Entre ayer y mañana

Ayer, 1 de enero, busqué en los recuerdo las imágenes del viejo año que se iba; en el magma del tiempo se fundían las falsas razones y el buen gusto por la vida, el desorden colapsaba a borbotones por las alcantarillas de la imaginación, el decoro de la verdad se encontraba lapidado bajo gruesos bloques colapsados por el sobrepeso de sobornos y codicias; el pánico a la vida, más que la aversión a la muerte, reconcilió las mentes atormentadas por una existencia inexplicable de doloroso vacío, silenciado por vergüenza y disimulado con excesos de placeres que solo potenciaban el agobio.

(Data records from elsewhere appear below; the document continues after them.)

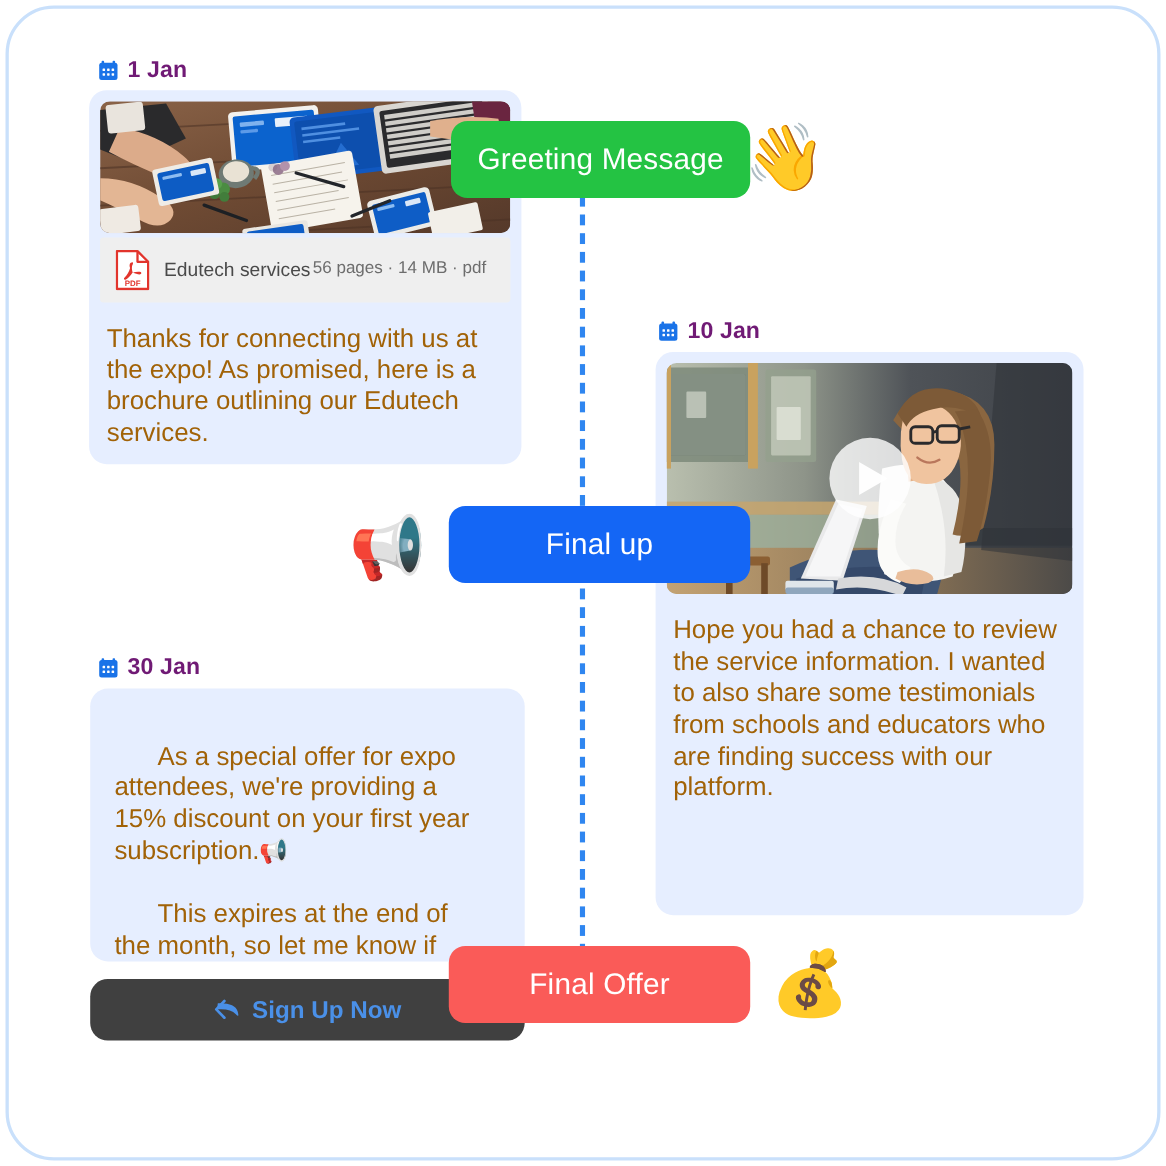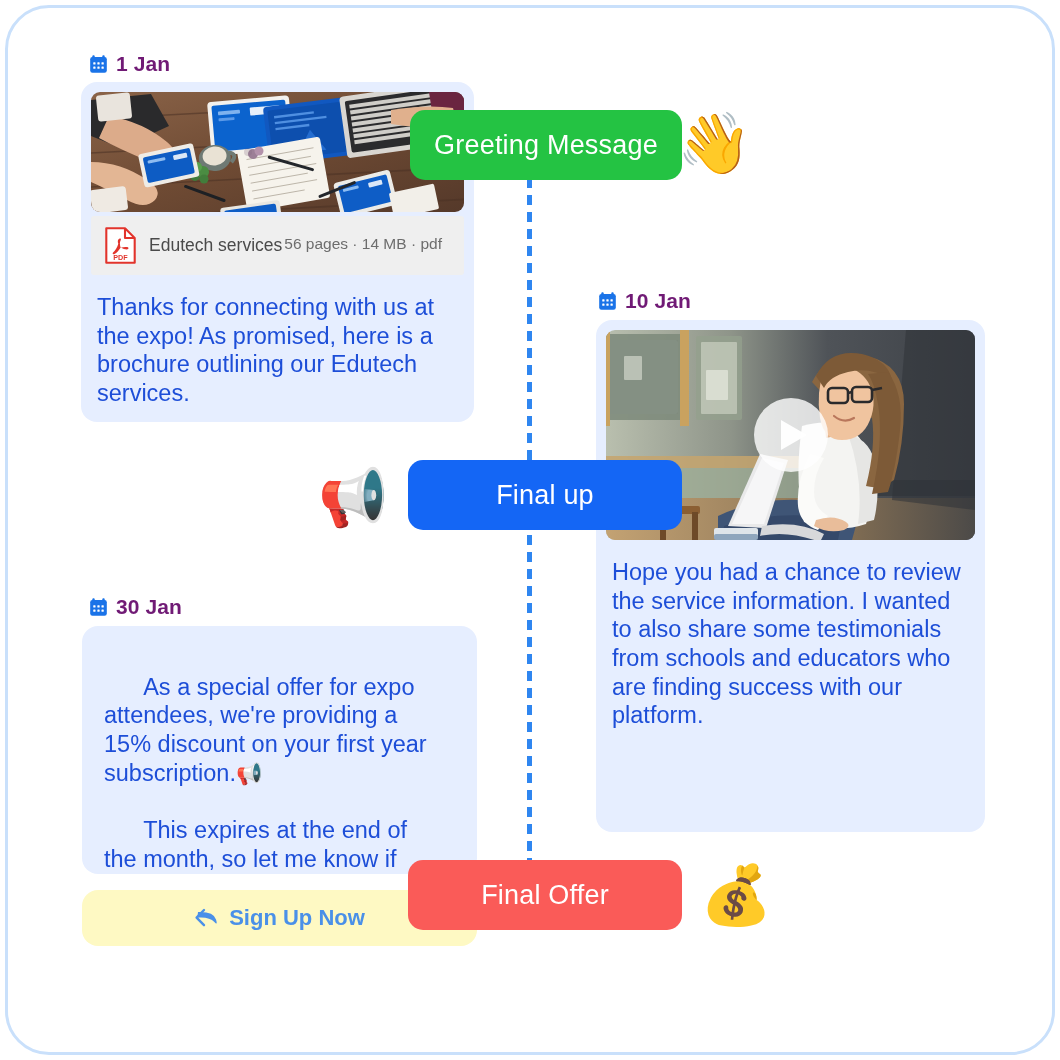"Thanks for connecting with us" .msg-text { color: #1d4ed8 -> #a16207 }
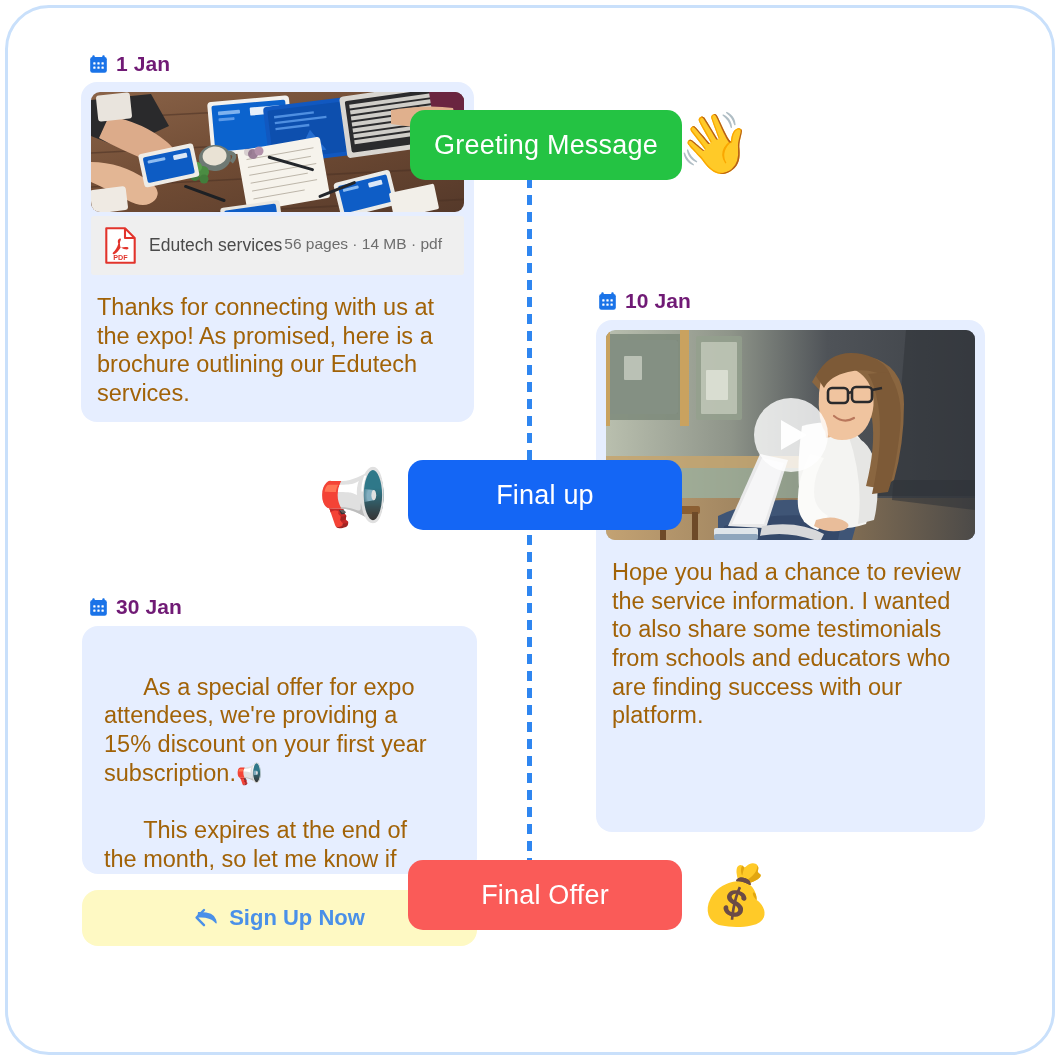"Sign Up Now" .cta { background: #fef9c3 -> #404040 }
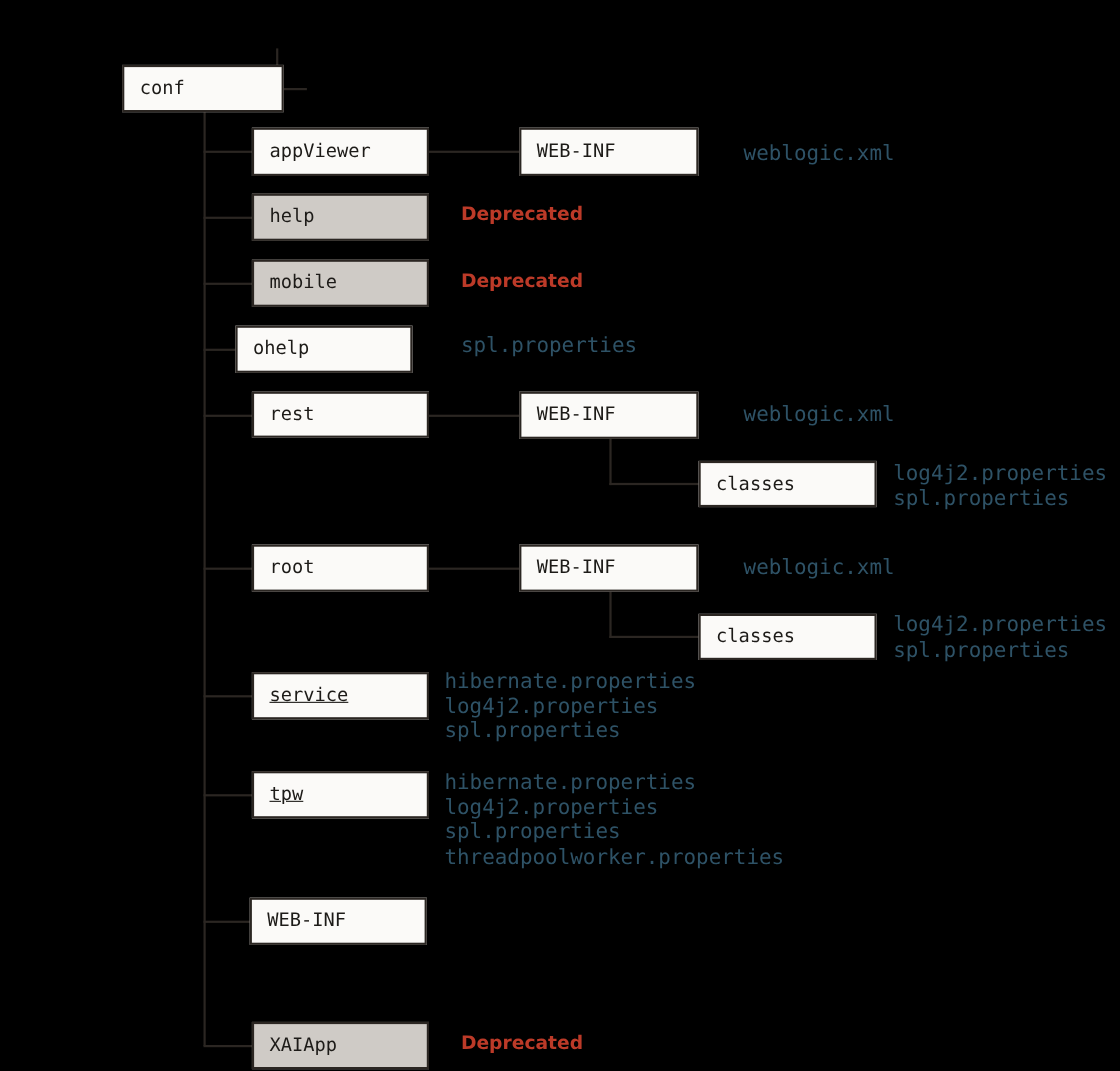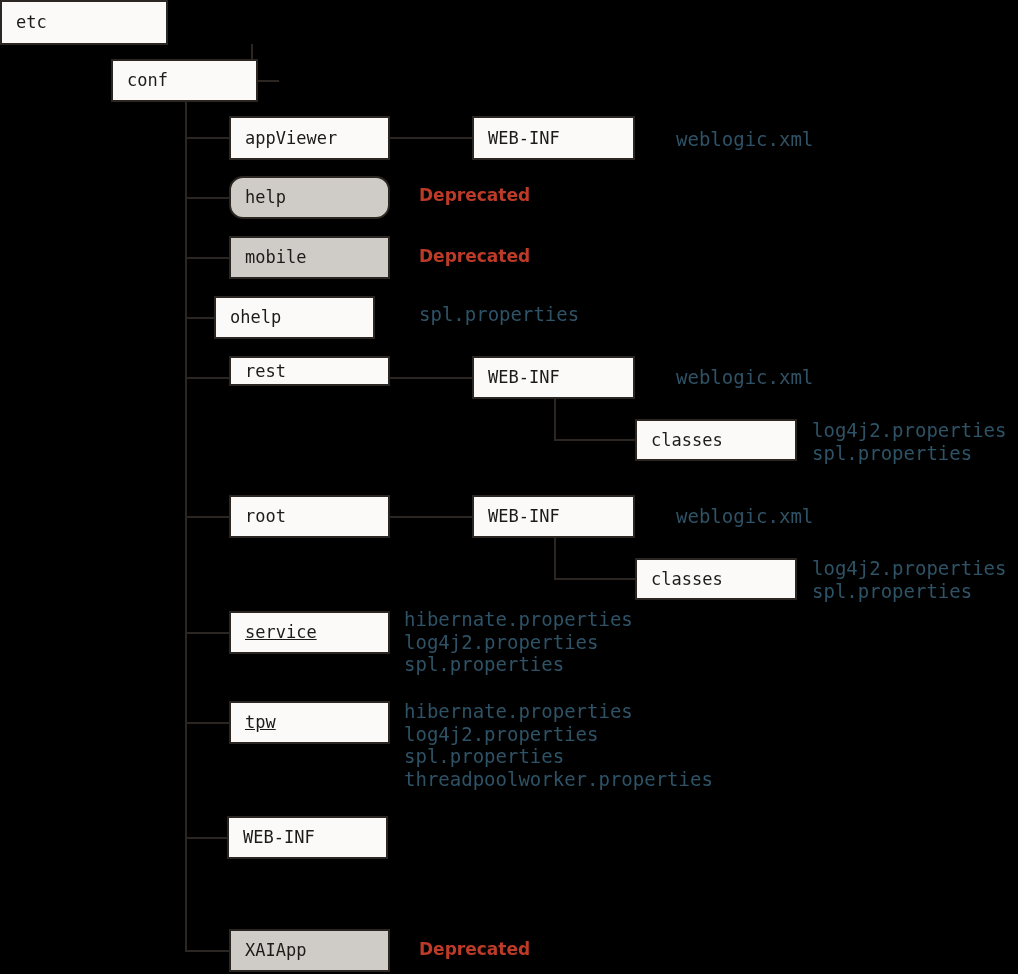"etc" div.node { html: <div> <span>etc</span> </div> -> none }
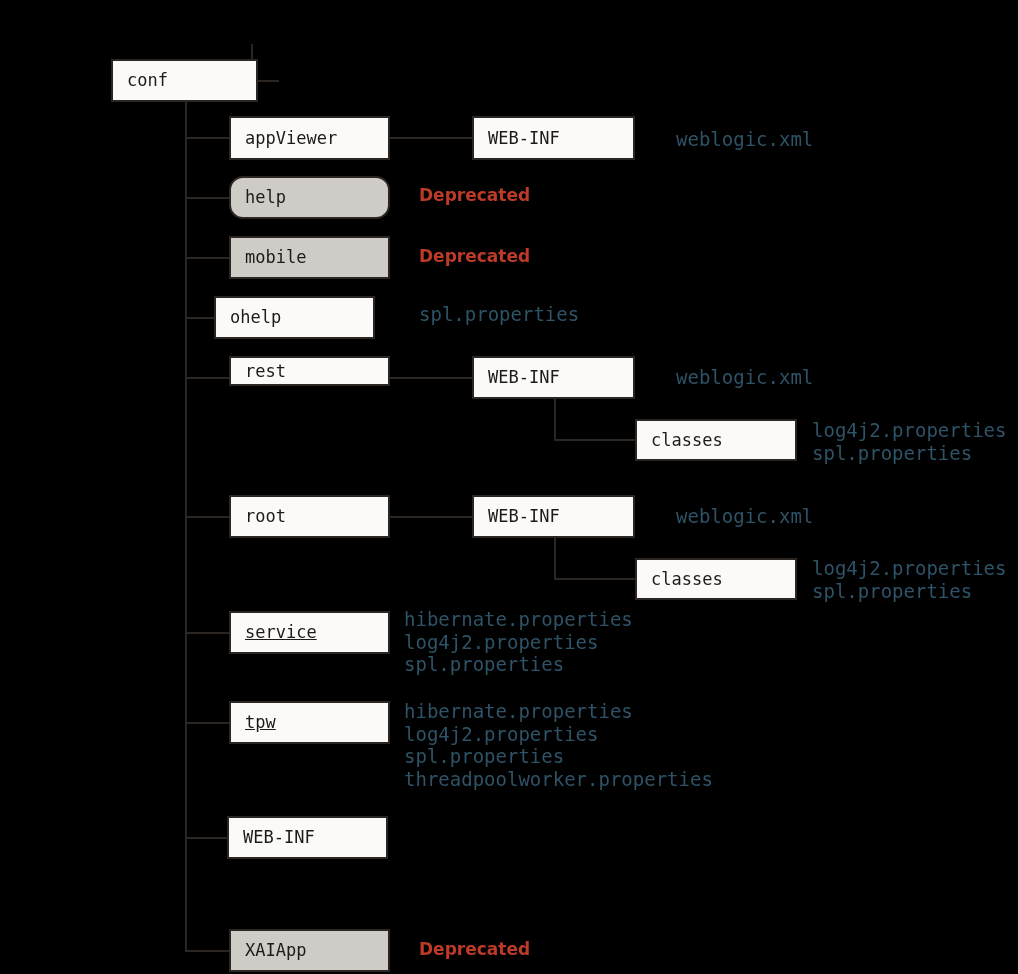"help" div.node { border-radius: 14px -> none }
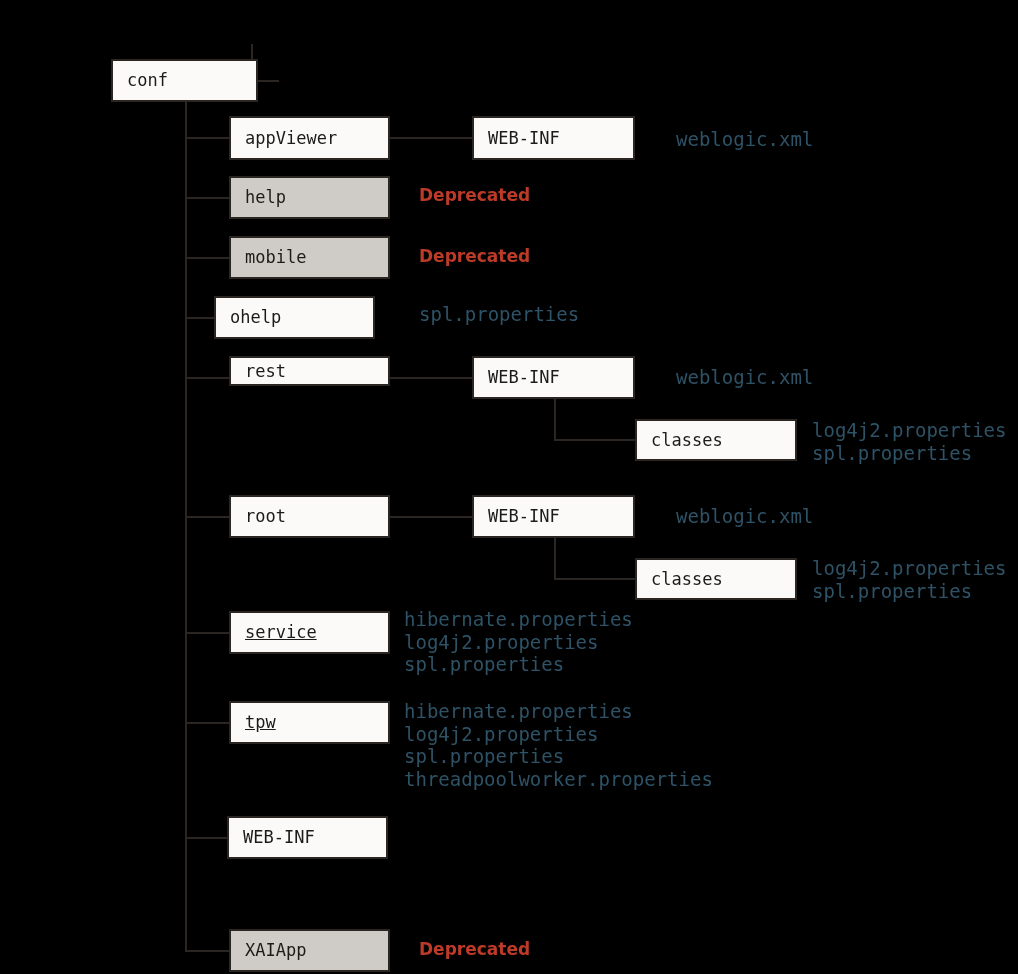"rest" div.node { height: 30px -> 42px }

Lustros observando inexplicables existencias, inconscientes embrutecidos o nunca pulidos, negando con todo el cuerpo lo que aseguraban con la boca, atentando en cada paso contra sus declamados anhelos, buscando ser masa para no ser cero; la felicidad y el dolor como sentimientos comparado, producidos por la carencia o tener ajeno, la pobreza expresada en billetes, la grandeza medida con audiencias.

Allí estábamos, convencidos de que el cielo y el infierno eran barrios de un mismo country, a los que cada uno se podía mudar sin cajas ni camiones, con vista al mismo paisaje, sin cambiar de domicilio; habiendo aprendido a ignorar la frustración ajena por ser incapaces de transmitir la irradiada experiencia, frustración propia de quien ha obtenido llagas y sangre intentando cavar un pozo en granito.

Aprender a ignorar la pena ajena no es un logro, es mucho antes una claudicación, es como nadar hacia la costa, dejando un cuerpo que ya respira bocanadas de agua, al que se intentó auxiliar y fue sistemáticamente rechazado; el rescatista profesional sabe dejar inconsciente al rescatado antes de arrastrarlo a la orilla, pero la orilla de la vida, al igual que sus simas más profundas, son lugares personales adonde los terceros rara vez saben cómo llegar. Mi margen segura y apacible puede ser feroz tormenta para otros.

El año que se iba había amenazado, de hecho lo había logrado casi por completo, mudarnos de nuestro indiferente paraíso, arrancándonos prácticamente de raíz, al más abyecto infierno; ni los muchos años de experiencia viendo la equivocación ajena nos mantuvo al margen de creer haber perdido la razón, la extrema diversidad convertida súbitamente en masa homogénea, resultó un gran desafío para la autoecuanimidad; solo la obstinación nos permitió encontrar, muy lentamente, ese otro discurso, brutalmente silenciado, cuando no vilipendiado y censurado, que usaba la razón y la comparación objetiva; mojones de roca dura, que no se dejaron fundir ni arrastrar por los flujos piroclásticos del infundido delirio colectivo.

Las raíces arrancadas no estaban rotas, y vueltas a ser puestas en tierra redoblaron su vigor, el tronco tiene señales de heridas, la copa ha perdido algunas ramas y está prácticamente desnuda de hojas, pero rebosante de nuevos brotes verdes. El árbol se ha hecho inmune al fuego del delirio colectivo usado como lanzallamas hacia la razón.